= Section 19 of the Canadian Charter of Rights and Freedoms =

Constitutional right to use English or French in federal courts

Section 19 of the Canadian Charter of Rights and Freedoms is one of the provisions of the Constitution of Canada that addresses rights relating to Canada's two official languages, English and French. Like section 133 of the Constitution Act, 1867, section 19 allows anyone to speak English or French in federal courts. However, only section 133 extends these rights to Quebec courts, while section 19 extends these rights to courts in New Brunswick. New Brunswick is the only officially bilingual province under section 16 of the Charter.

==Text==
Section 19 reads,

19(1) Either English or French may be used by any person in, or in any pleading in or process issuing from, any court established by Parliament.

(2) Either English or French may be used by any person in, or in any pleading in or process issuing from, any court of New Brunswick.

Section 19 is based on rights in section 133 of the Constitution Act, 1867. Section 133 provides that "either of those Languages may be used by any Person or in any Pleading or Process in or issuing from any Court of Canada established under this Act, and in or from all or any of the Courts of Quebec." However, unlike section 133, section 19(2) extends these rights to courts in New Brunswick. This was not entirely new, as section 13(1) of the Official Languages of New Brunswick Act (1973) provided for statutory language rights in New Brunswick courts. Still, the wording of section 19(2) follows section 133 more closely than section 13(1). In the 1986 Supreme Court case Société des Acadiens v. Association of Parents, Justice Jean Beetz found this to be significant. Since section 133 rights are limited, constitutional language rights in New Brunswick courts are more limited than rights under section 13(1).

Section 13(1) reads,

13(1). Subject to section 15, in any proceeding before a court, any person appearing or giving evidence may be heard in the official language of his choice and such choice is not to place that person at any disadvantage.

Under section 23 of the Manitoba Act, people in Manitoba courts have rights similar to those in section 133. Hence, New Brunswick, Manitoba, and Quebec are the only provinces whose court systems constitutionally must provide such rights.

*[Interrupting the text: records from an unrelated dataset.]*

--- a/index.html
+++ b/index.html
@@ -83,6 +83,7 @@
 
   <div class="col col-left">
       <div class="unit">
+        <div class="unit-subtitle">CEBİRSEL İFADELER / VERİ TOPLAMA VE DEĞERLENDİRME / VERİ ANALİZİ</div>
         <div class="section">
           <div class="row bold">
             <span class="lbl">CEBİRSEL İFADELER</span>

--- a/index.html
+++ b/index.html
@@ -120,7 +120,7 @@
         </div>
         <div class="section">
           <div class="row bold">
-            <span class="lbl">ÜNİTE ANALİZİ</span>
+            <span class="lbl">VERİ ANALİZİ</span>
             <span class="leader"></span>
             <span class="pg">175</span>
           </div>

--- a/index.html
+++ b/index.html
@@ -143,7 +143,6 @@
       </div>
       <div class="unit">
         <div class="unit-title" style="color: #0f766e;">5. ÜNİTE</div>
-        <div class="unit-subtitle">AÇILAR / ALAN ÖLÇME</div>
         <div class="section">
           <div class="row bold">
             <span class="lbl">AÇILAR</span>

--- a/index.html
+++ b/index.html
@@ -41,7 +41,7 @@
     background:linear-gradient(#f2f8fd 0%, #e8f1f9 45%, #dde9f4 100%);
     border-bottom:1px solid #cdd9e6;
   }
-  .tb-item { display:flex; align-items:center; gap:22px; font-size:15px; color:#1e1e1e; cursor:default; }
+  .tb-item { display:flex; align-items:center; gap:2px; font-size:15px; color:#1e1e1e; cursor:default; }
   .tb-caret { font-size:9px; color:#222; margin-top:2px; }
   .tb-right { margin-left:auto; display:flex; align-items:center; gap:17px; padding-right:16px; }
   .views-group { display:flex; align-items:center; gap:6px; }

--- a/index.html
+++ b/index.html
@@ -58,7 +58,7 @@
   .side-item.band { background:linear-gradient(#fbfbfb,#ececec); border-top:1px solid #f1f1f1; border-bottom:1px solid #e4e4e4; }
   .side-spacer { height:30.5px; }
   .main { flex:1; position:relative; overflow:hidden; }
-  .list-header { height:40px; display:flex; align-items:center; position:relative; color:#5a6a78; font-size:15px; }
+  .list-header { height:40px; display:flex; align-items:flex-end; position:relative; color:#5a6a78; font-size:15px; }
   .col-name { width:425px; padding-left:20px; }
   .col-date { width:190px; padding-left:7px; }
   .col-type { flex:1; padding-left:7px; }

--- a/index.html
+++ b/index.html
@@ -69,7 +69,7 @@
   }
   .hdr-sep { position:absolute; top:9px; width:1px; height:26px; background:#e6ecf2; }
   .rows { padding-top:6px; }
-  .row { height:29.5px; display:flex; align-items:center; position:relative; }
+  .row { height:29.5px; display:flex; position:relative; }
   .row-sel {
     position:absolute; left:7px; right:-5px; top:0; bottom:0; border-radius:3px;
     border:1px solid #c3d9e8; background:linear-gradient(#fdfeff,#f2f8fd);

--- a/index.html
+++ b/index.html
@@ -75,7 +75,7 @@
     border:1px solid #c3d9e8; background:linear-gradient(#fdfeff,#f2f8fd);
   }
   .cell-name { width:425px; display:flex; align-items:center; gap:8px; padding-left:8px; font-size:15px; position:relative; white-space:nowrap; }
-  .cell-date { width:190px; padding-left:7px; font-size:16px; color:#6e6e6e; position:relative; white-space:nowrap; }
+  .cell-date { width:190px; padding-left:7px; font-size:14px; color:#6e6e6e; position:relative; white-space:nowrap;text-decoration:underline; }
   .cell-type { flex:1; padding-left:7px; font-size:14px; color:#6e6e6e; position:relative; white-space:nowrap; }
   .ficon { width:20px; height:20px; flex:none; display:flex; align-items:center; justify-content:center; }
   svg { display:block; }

Section 19(2) was controversial when the Charter was being negotiated. The Barristers' Society of New Brunswick considered the proposed provision and argued that over 90% of New Brunswick lawyers spoke only English and the section might emphasize the language of lawyers more so than their clients.

==Interpretation==
In Société des Acadiens, Justice Beetz ruled that section 19 of the Charter and section 133 of the Constitution Act, 1867 established a right to speak in either English or French. However, neither section went so far as to guarantee a person speaking in either English or French would be understood by the judge or judges. Under these sections it would be possible for a judge who understood only one of the two languages to preside over a case in which someone chose to speak the other language. Beetz did not want such a situation, however, and felt that the right to be understood was protected by basic principles of fundamental justice found in sections 7 and 14 of the Charter. Since this is a right established under fundamental justice and not the official language provisions, it was a right belonging to anyone regardless of whether they speak English, French or a non-official language. This interpretation was influenced by past interpretations of section 133, including the interpretation of similar language rights in the Parliament of Canada found in section 133 and section 17 of the Charter.

This interpretation of section 19 has been disputed. In the same case, Chief Justice Brian Dickson and Justice Bertha Wilson both found that a right to be understood by a judge regardless of whether one chooses to speak English or French could be found in the penumbra of section 19.

However, the restrictive interpretation of language rights in Société des Acadiens was largely overturned in R. v. Beaulac.